The Supreme Court has rejected the school of thought to which the Eugene specialist subscribes. In Clayton v. Compensation Department, 253 Or 397, 454 P2d 628 (1969), the court reversed the granting of a judgment notwithstanding the verdict of compensability found by the jury, stating in relevant part:

“The question of the sufficiency of evidence to warrant submission of a case to the jury is difficult enough in any area of the law. In the heart attack cases the difficulties are multiplied because the medical authorities themselves are not agreed upon the basic question of whether stress of any kind can be a precipitating factor in causing a heart attack. We are not certain which of these conflicting theses is *626right but since we must proceed upon the basis of a uniform rule a choice must be made. We have chosen to reject the view that exertion or stress can never be a causative factor in these cases.” 253 Or at 402.

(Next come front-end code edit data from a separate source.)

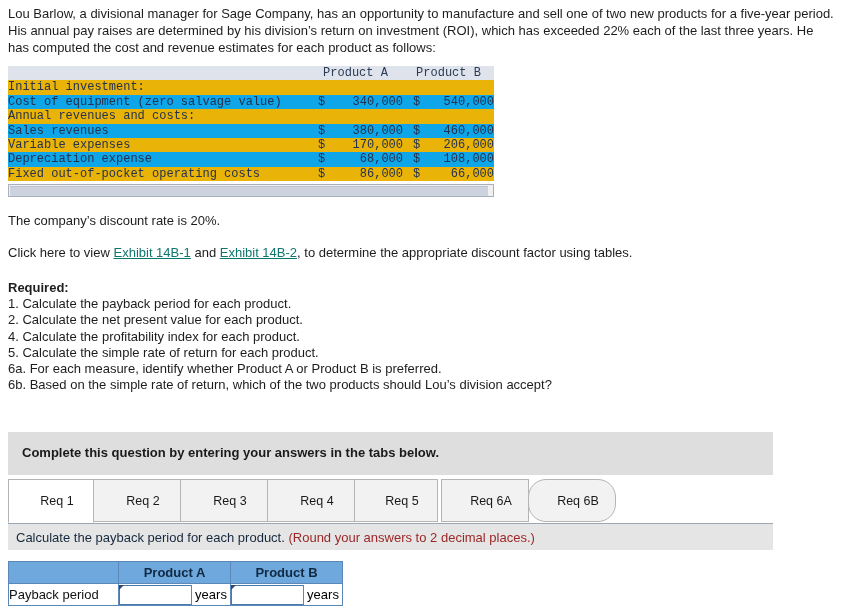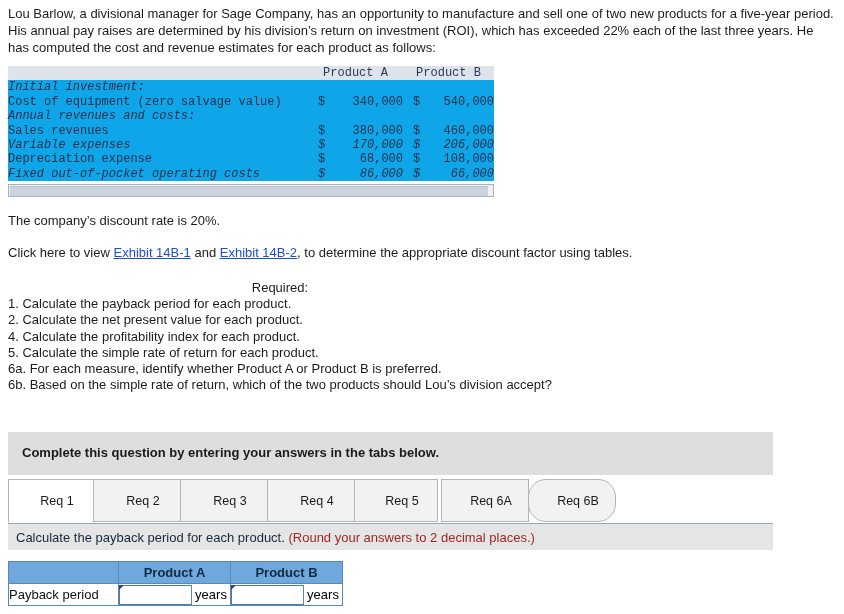"Initial investment:" table.data tbody tr.odd td { background: #0ea5e9 -> #eab308; font-style: italic -> none }
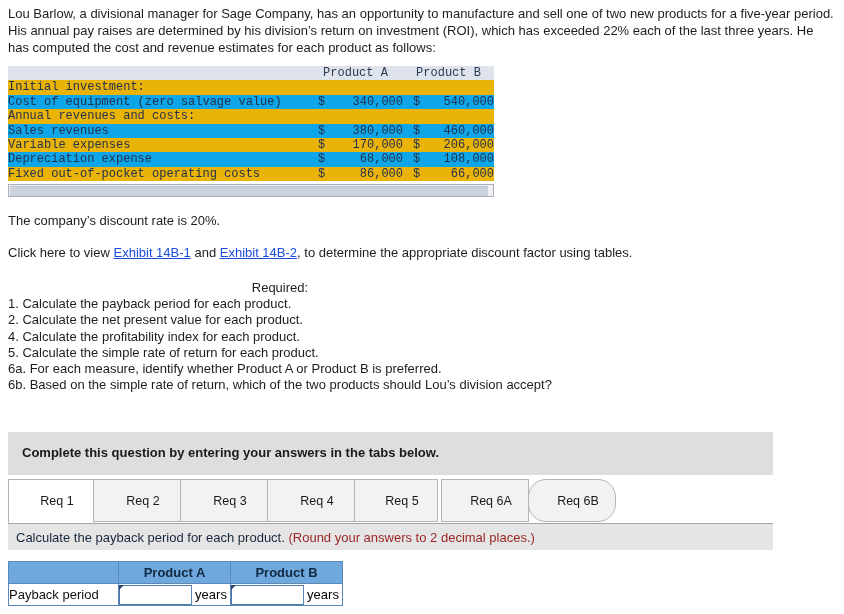"Exhibit 14B-1" a.exh { color: #1d4ed8 -> #0f766e }
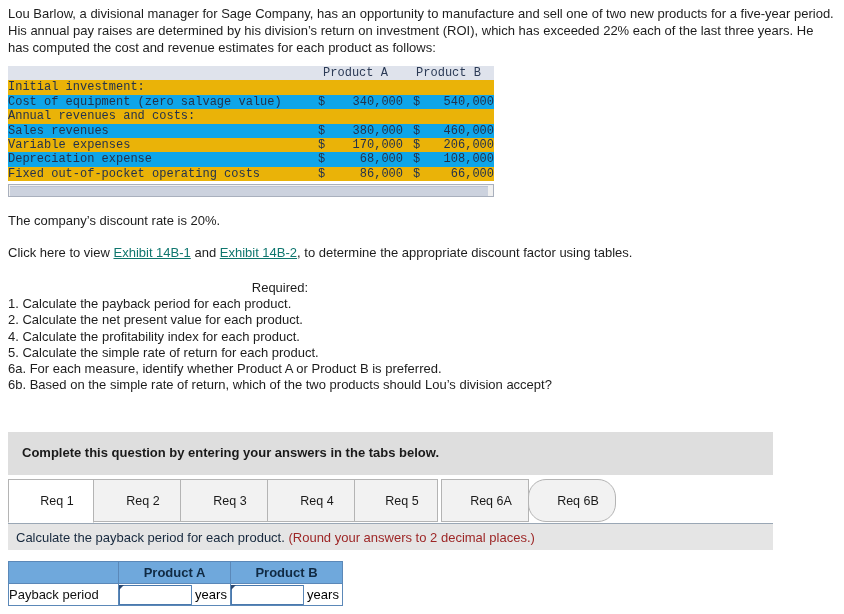"Required:" .required .hdr { font-weight: normal -> bold; text-align: center -> none }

Here, the Eugene specialist’s opinion appears to be based primarily on the view that stress can never be a causative factor, a view expressly rejected by the court in Clayton. For that reason, we accord it less weight. On balance, we conclude that the preponderance of the medical evidence establishes that claimant’s work-connected exertion was a precipitating factor in the onset of claimant’s myocardial infarction. See Batdorf v. SAIF, supra.

Reversed and remanded with instructions that the claim be accepted as compensable.